─── Provided material ───
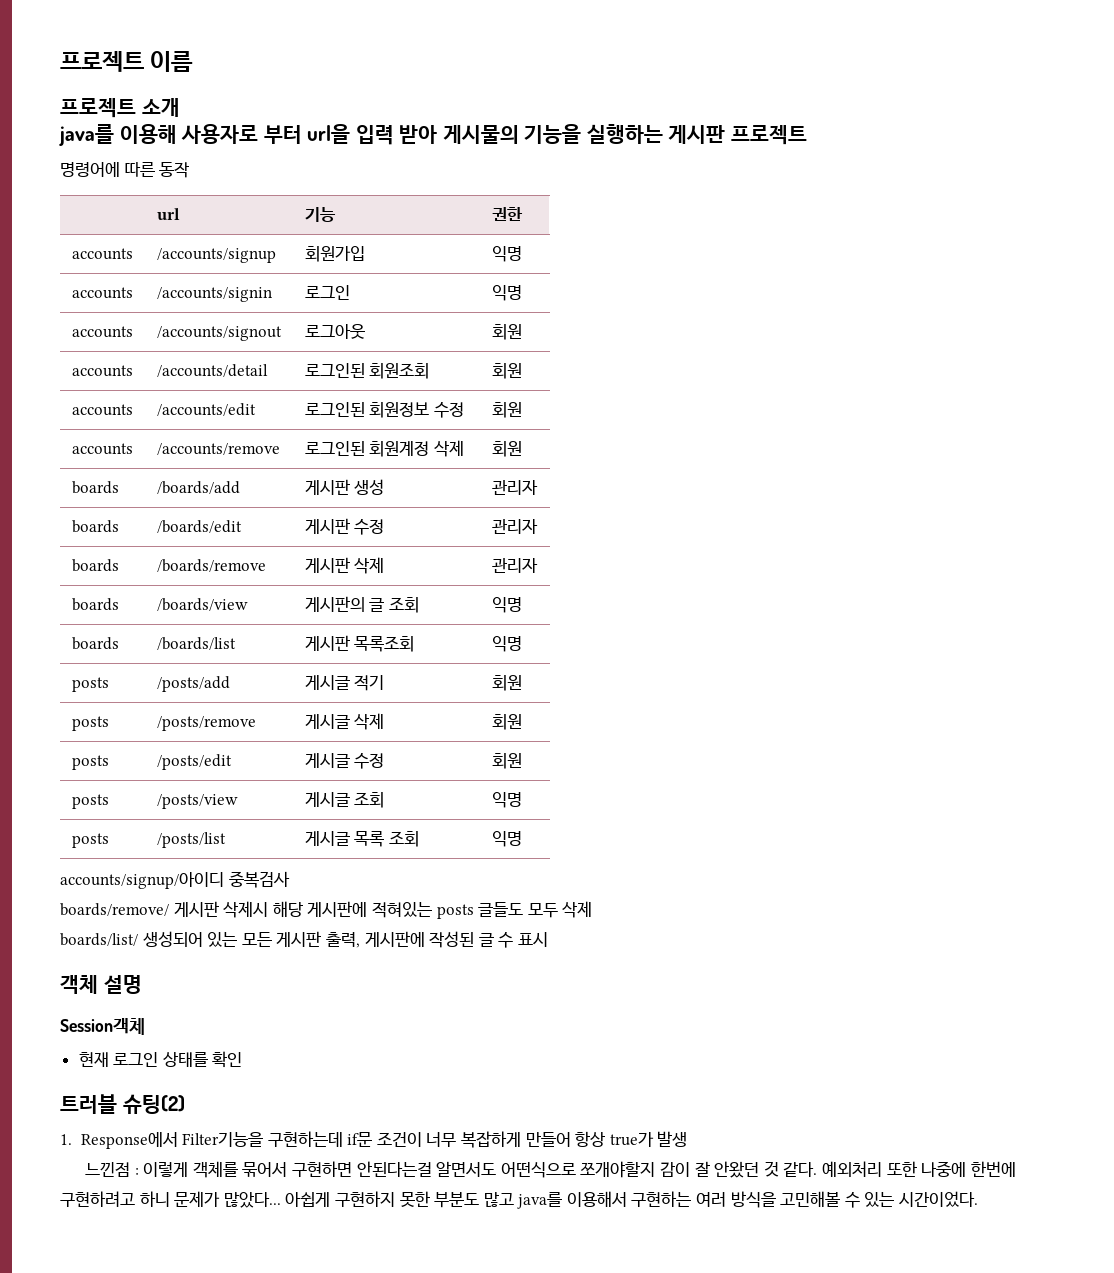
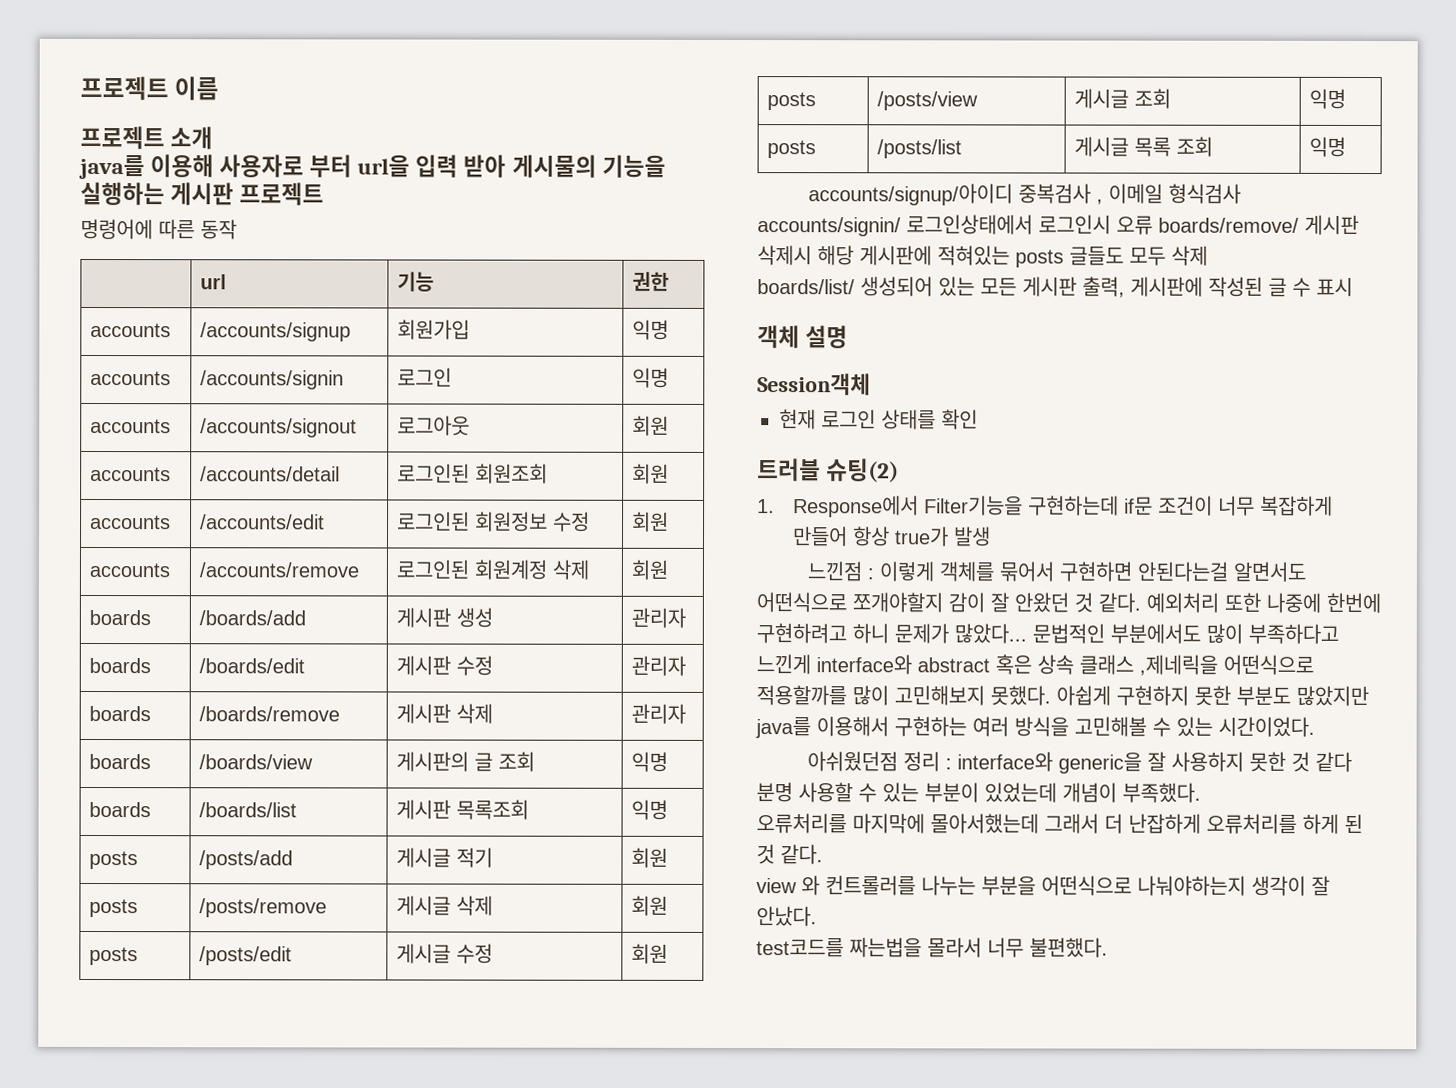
- accounts/signup/아이디 중복검사
- boards/remove/ 게시판 삭제시 해당 게시판에 적혀있는 posts 글들도 모두 삭제
+ accounts/signup/아이디 중복검사 , 이메일 형식검사 accounts/signin/ 로그인상태에서 로그인시 오류 boards/remove/ 게시판 삭제시 해당 게시판에 적혀있는 posts 글들도 모두 삭제
+ 문법적인 부분에서도 많이 부족하다고 느낀게 interface와 abstract 혹은 상속 클래스 ,제네릭을 어떤식으로 적용할까를 많이 고민해보지 못했다.
- 아쉽게 구현하지 못한 부분도 많고 java를 이용해서 구현하는 여러 방식을 고민해볼 수 있는 시간이었다.
+ 아쉽게 구현하지 못한 부분도 많았지만 java를 이용해서 구현하는 여러 방식을 고민해볼 수 있는 시간이었다.
+ 아쉬웠던점 정리 : interface와 generic을 잘 사용하지 못한 것 같다 분명 사용할 수 있는 부분이 있었는데 개념이 부족했다.
+ 오류처리를 마지막에 몰아서했는데 그래서 더 난잡하게 오류처리를 하게 된 것 같다.
+ view 와 컨트롤러를 나누는 부분을 어떤식으로 나눠야하는지 생각이 잘 안났다.
+ test코드를 짜는법을 몰라서 너무 불편했다.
───
### [Exercise prompt]
Restate the data above exactly, stripping out each image.

### [Your response]
- accounts/signup/아이디 중복검사
- boards/remove/ 게시판 삭제시 해당 게시판에 적혀있는 posts 글들도 모두 삭제
+ accounts/signup/아이디 중복검사 , 이메일 형식검사 accounts/signin/ 로그인상태에서 로그인시 오류 boards/remove/ 게시판 삭제시 해당 게시판에 적혀있는 posts 글들도 모두 삭제
+ 문법적인 부분에서도 많이 부족하다고 느낀게 interface와 abstract 혹은 상속 클래스 ,제네릭을 어떤식으로 적용할까를 많이 고민해보지 못했다.
- 아쉽게 구현하지 못한 부분도 많고 java를 이용해서 구현하는 여러 방식을 고민해볼 수 있는 시간이었다.
+ 아쉽게 구현하지 못한 부분도 많았지만 java를 이용해서 구현하는 여러 방식을 고민해볼 수 있는 시간이었다.
+ 아쉬웠던점 정리 : interface와 generic을 잘 사용하지 못한 것 같다 분명 사용할 수 있는 부분이 있었는데 개념이 부족했다.
+ 오류처리를 마지막에 몰아서했는데 그래서 더 난잡하게 오류처리를 하게 된 것 같다.
+ view 와 컨트롤러를 나누는 부분을 어떤식으로 나눠야하는지 생각이 잘 안났다.
+ test코드를 짜는법을 몰라서 너무 불편했다.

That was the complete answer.